Soudain, l’attention du sculpteur est attirée par autre chose. Sur cette page, des mots sont soulignés d’une plume fine, à peine tremblante.
« Et le Verbe s’est fait Chair et Il a habité parmi nous. » »
Vertigineux sertissage des énoncés : dans « le Verbe s’est fait chair », Léonor de Récondo inscrit clairement un tacite « et la pierre s’est faite chair » comme dans une double transmutation.

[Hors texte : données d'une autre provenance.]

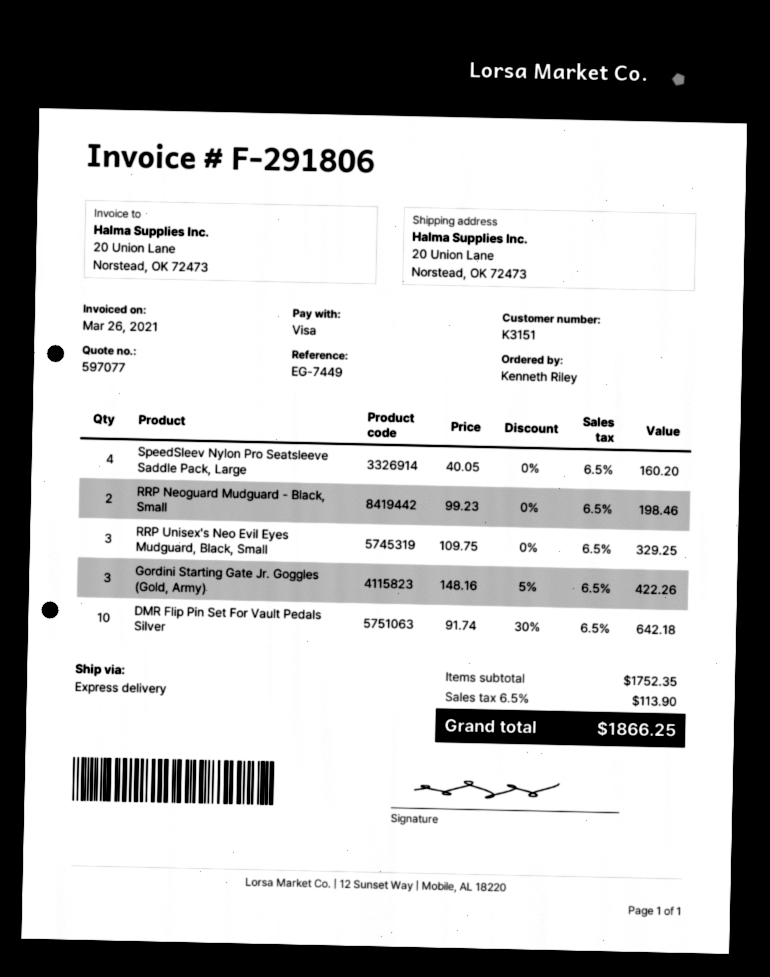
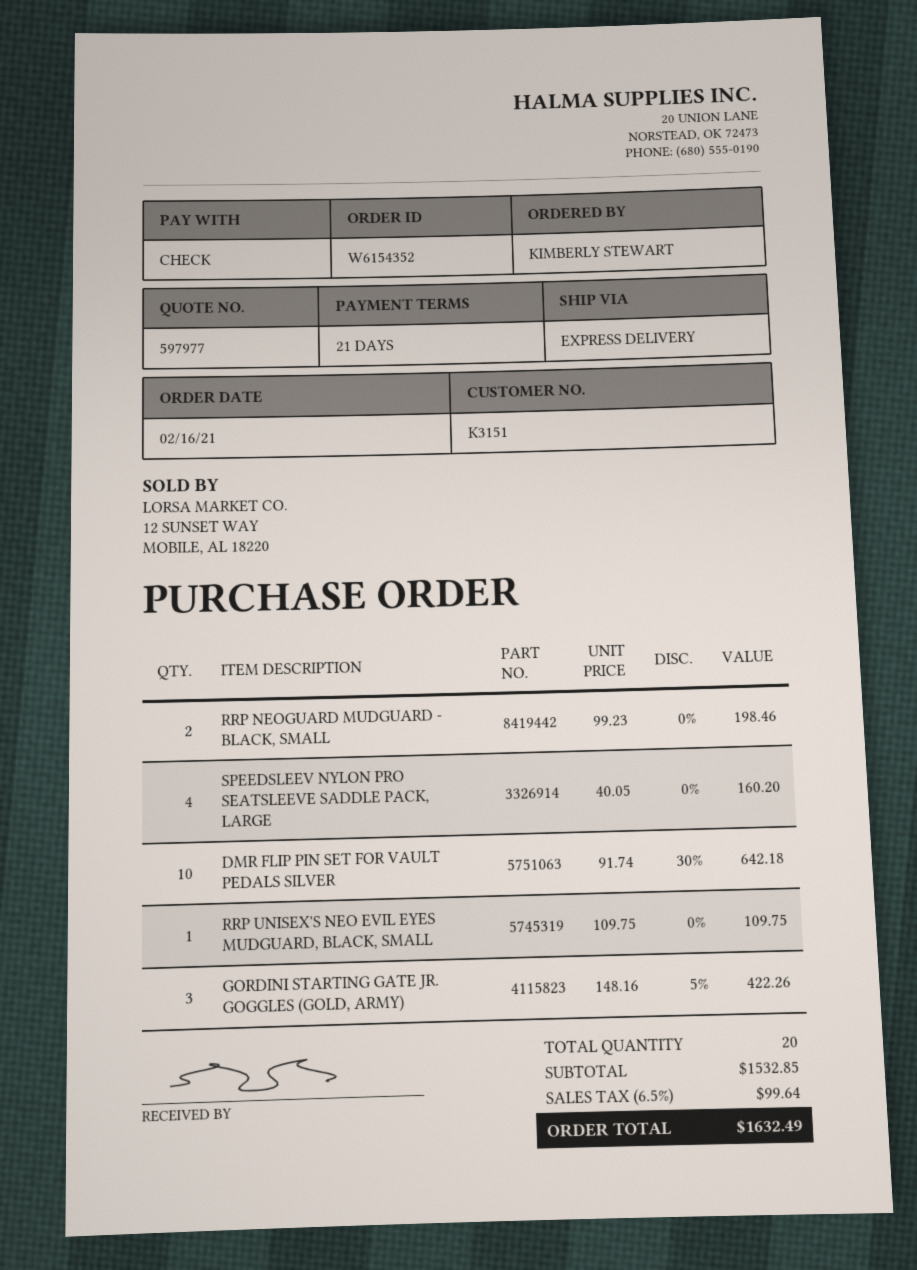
quote number: 597077 -> 597977
ordered by: Kenneth Riley -> KIMBERLY STEWART
payment method: Visa -> cheque
RRP Unisex's Neo Evil Eyes Mudguard, Black, Small: 3 x 109.75 = 329.25 -> 1 x 109.75 = 109.75
subtotal: 1752.35 -> 1532.85
tax: 6.5% = 113.90 -> 6.5% = 99.64
total: 1866.25 -> 1632.49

Triple histoire d’amour vibrant : l’amour d’Andrea perdu à jamais mais gardé à jamais, l’amour des hommes et des femmes humbles et dignes de ce village de Carrare qui ne vit que de sa montagne et pour sa montagne, l’amour enfin – qui va surprendre au plus profond un Michelangelo plutôt austère et bougon – d’un petit garçon de six ans, Michele qui va révéler sa vraie âme à l’artiste, lui donner les clés du chemin vers les souvenirs les plus enfouis. Et au cœur de ces souvenirs, celui qui est à – au sens propre – la matrice de tous les autres : la mère perdue trop tôt et que l’enfant Michel-Ange a forclos pour ne pas souffrir. La mère que la montagne, l’amour de l’enfant Michele, la bonté des villageois, vont faire renaître, revenir au souvenir, accepter, embrasser dans un baume d’apaisement.
« Sa peau à elle est si blanche, si diaphane. Son regard couleur d’automne. Ses lèvres fines. Comment avait-il pu les oublier ?
Elle lui sourit et, dans un souffle, lui dit qu’elle l’attendait, qu’elle ne le quittera plus.
La chevelure de pluie s’est défaite.
De l’orage naît l’espoir infini
D’un amour retrouvé
Qui s’arrache à l’oubli
Pour ressusciter la mémoire de l’enfant
Dans le cœur de l’homme »
Comment ne pas reconnaître dans cette mère rêvée, ressuscitée, la mère absolue, celle que Michelangelo a rendue éternelle, celle de la Piéta ?
Sublime moment littéraire, Pietra viva est aussi un intense moment spirituel.